The unhinged behavior that we have seen from federal immigration officials, including the killings of Renee Good and Alex Pretti, who were shot while drawing attention to or recording agents’ behavior, is a direct consequence of power without accountability. On Sunday, ProPublica revealed the names of the two agents involved in the Pretti shooting: Border Patrol officer Jesus Ochoa and Customs and Border Protection officer Raymundo Gutierrez. Suffice it to say that two Hispanic Americans killing a white person trying to prevent them from harassing or deporting other Hispanic people, on the orders of Stephen Miller—a Jewish American whose ancestors fled pogroms in Eastern Europe—is a uniquely grotesque expression of the American melting pot in action.
Although the Department of Justice reversed course on Friday and promised an actual investigation of Pretti’s killing, President Trump has already eliminated traditional restraints on political control over criminal prosecutions and investigations, and Trump officials have already declared Pretti to be a terrorist and his killers to be innocent. Other Trump officials have loudly announced that federal agents have “absolute immunity” in the execution of their duties. Legal immunity plus anonymity equals impunity. It would be logical to think that in that situation, agents could literally get away with murder.
But the consequences of masked immigration agents’ extreme behavior go beyond those two fatal shootings.

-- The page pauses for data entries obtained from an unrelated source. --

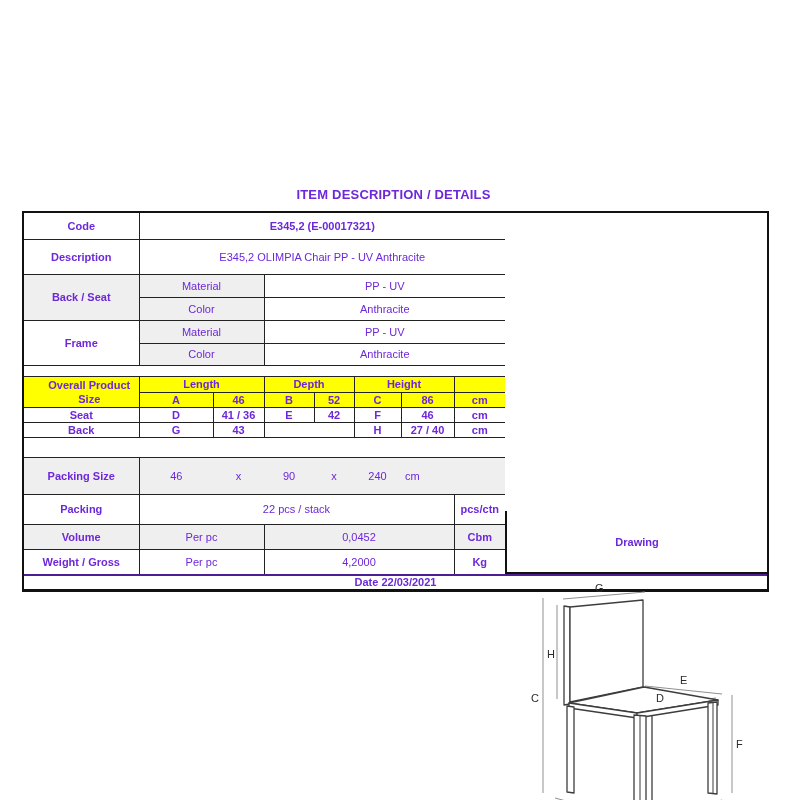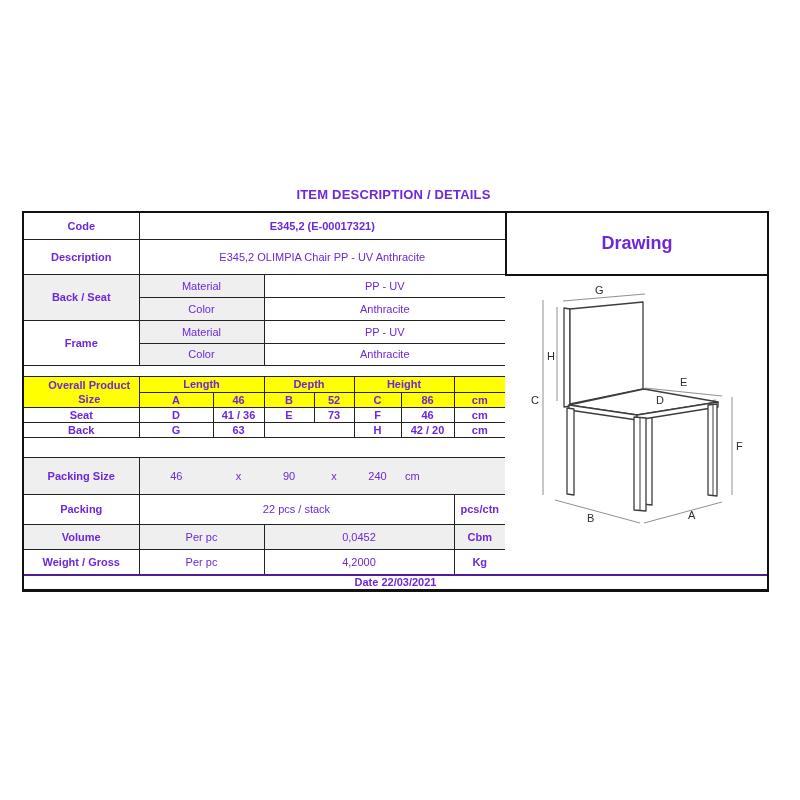"Code" .body { align-items: flex-start -> flex-end }
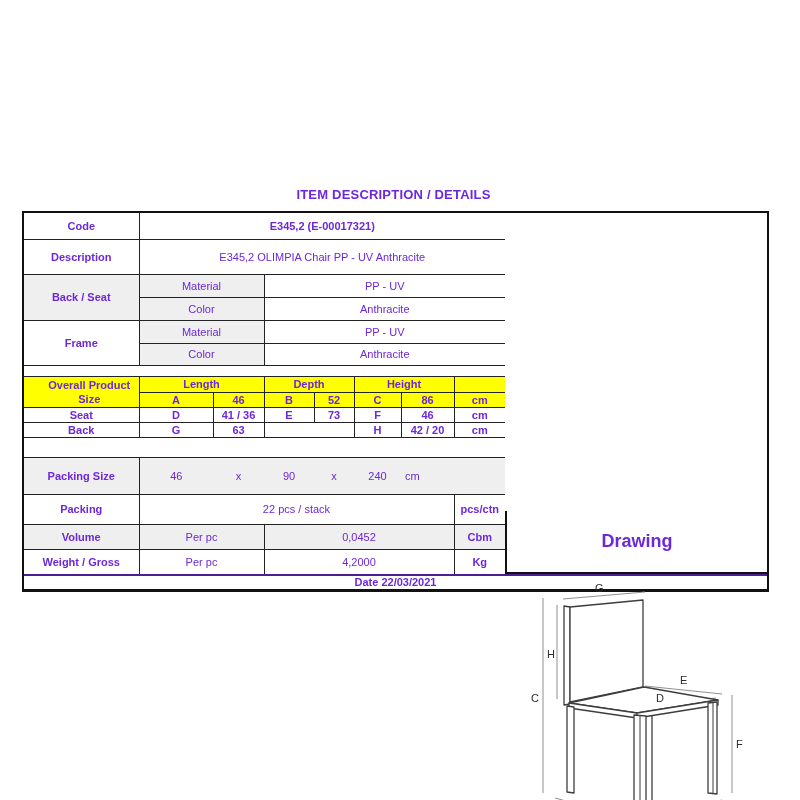"73" td.bold { text: 73 -> 42 }
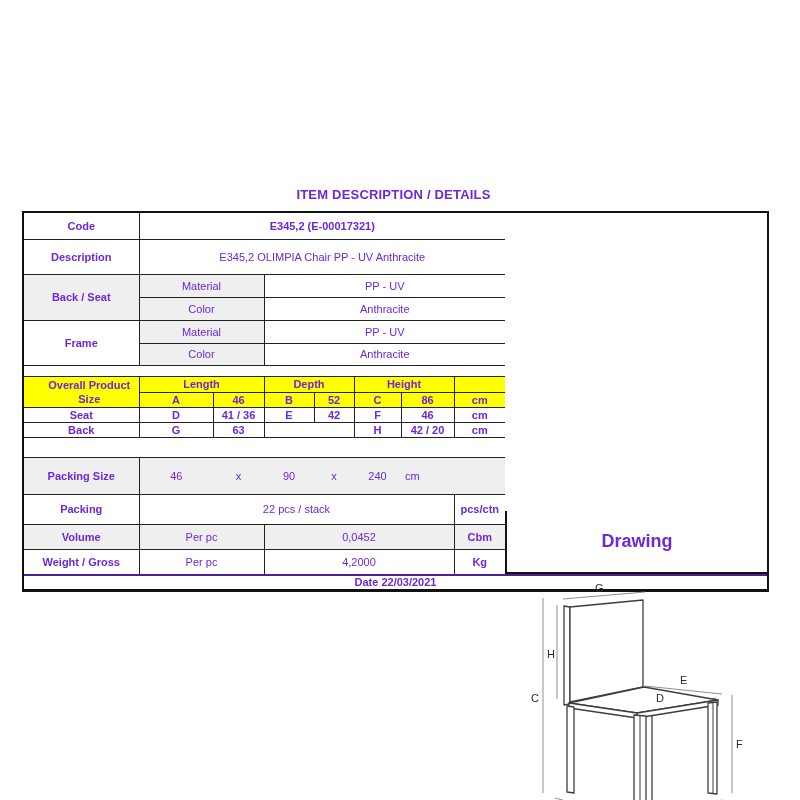"63" td.bold { text: 63 -> 43 }
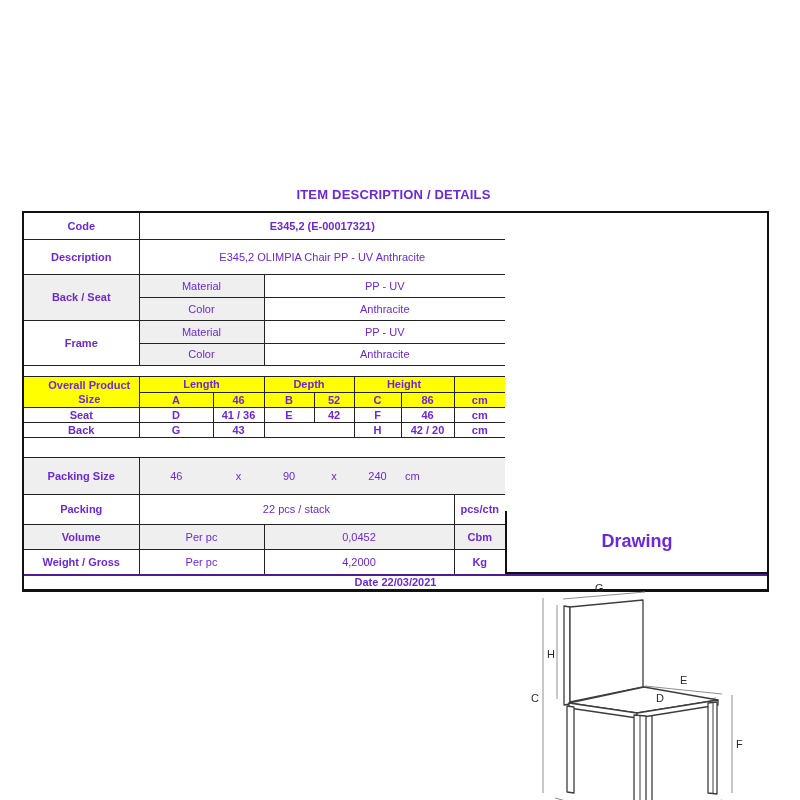"42 / 20" td.bold { text: 42 / 20 -> 27 / 40 }
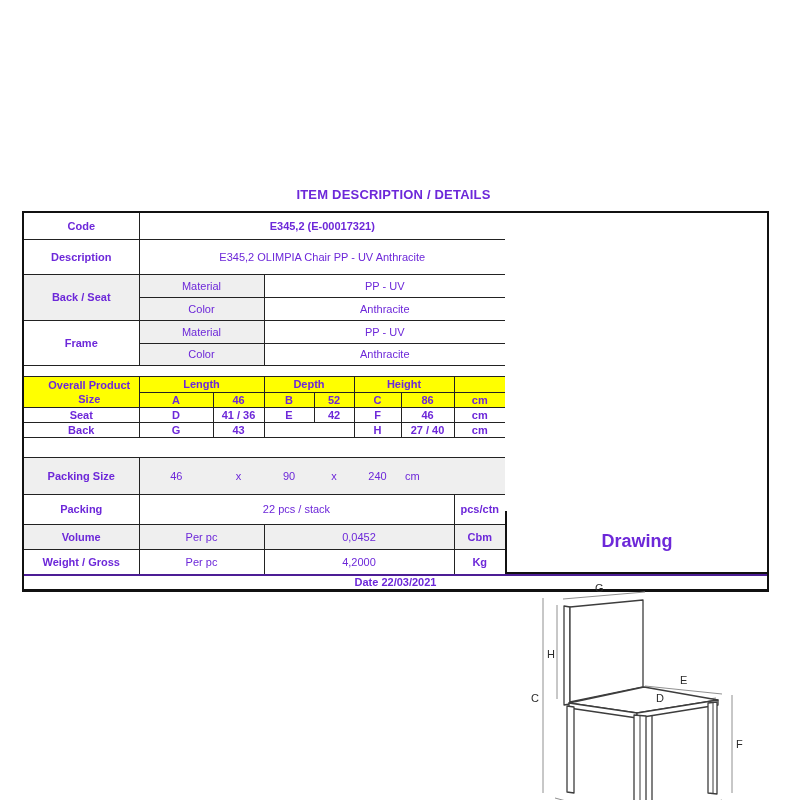"Drawing" .drawing-title { font-size: 18px -> 11px }
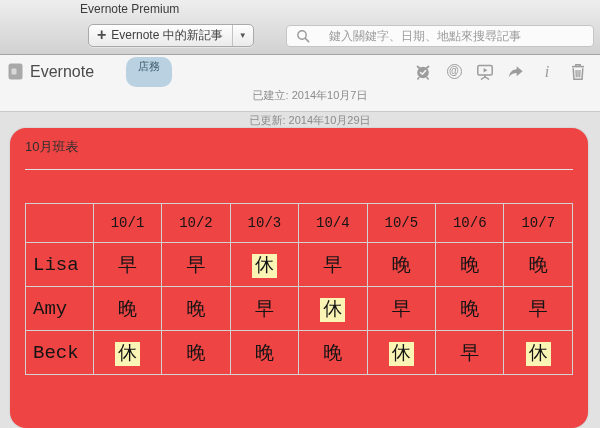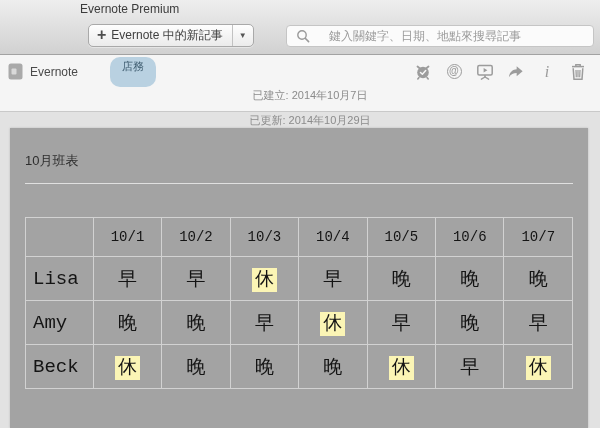"Evernote" .notebook-label { font-size: 12px -> 16px }
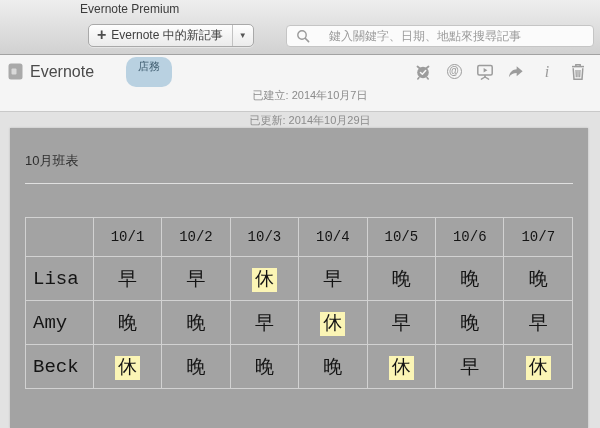"10月班表" .note-card { background: #a3a3a3 -> #ef4444; border-radius: 0 -> 16px; padding: 24px 15px -> 10px 15px }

Thousands of students in the Twin Cities have stopped going to school and are in hiding with their families. The great majority of Somali and Hispanic residents of the Twin Cities area have legal status, but that seems to make no difference: Federal agents are indiscriminately stopping, detaining, and arresting people on the basis of little more than their accent or skin color, in violation of their due-process rights, a lawsuit from the ACLU contends. In Salem, Oregon, an American was hospitalized after reportedly being dragged from her car by immigration agents demanding her papers; she is among the dozens of Americans who, ProPublica reported in October, have been physically abused or detained for extended periods by immigration agents. The real number was probably greater then; it is certainly greater now.

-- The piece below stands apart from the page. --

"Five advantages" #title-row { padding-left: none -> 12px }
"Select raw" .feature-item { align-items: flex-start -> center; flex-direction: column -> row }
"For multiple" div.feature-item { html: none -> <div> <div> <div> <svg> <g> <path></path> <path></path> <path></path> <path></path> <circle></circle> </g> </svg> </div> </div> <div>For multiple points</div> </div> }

Even regular cops are not immune to being profiled by ICE and the Border Patrol. “We’ve had many instances of people being stopped, family members of police officers being stopped that are American citizens,“ Minneapolis Police Chief Brian O’Hara told The New York Times. “They’re not stopping family members of folks who are Norwegian or Irish. That’s not happening.” Twin Cities residents being racially profiled by federal agents can thank Supreme Court Justice Brett Kavanaugh, who blew a giant hole in the Fourteenth Amendment in a shadow-docket case in September. A later attempt by Kavanaugh to walk back his disastrous concurrence hasn’t altered federal agents’ conduct.
When violating the Constitution on a daily basis a mask helps, because people who are assured that they won’t face consequences for abusing power almost inevitably do so. One wonders if this is actually the government’s purpose in masking them. When you are asking men to essentially make war on their fellow citizens—to force lightly dressed people out into the frigid Minneapolis winter, detain elementary schoolers, follow good Samaritans as they deliver food to hiding families, and drag, tackle, beat, tase, or even shoot American citizens—you may find telling them that they can keep their identity hidden useful. The masks may work less to protect federal agents from danger than to to make it easier for them to do unspeakable things.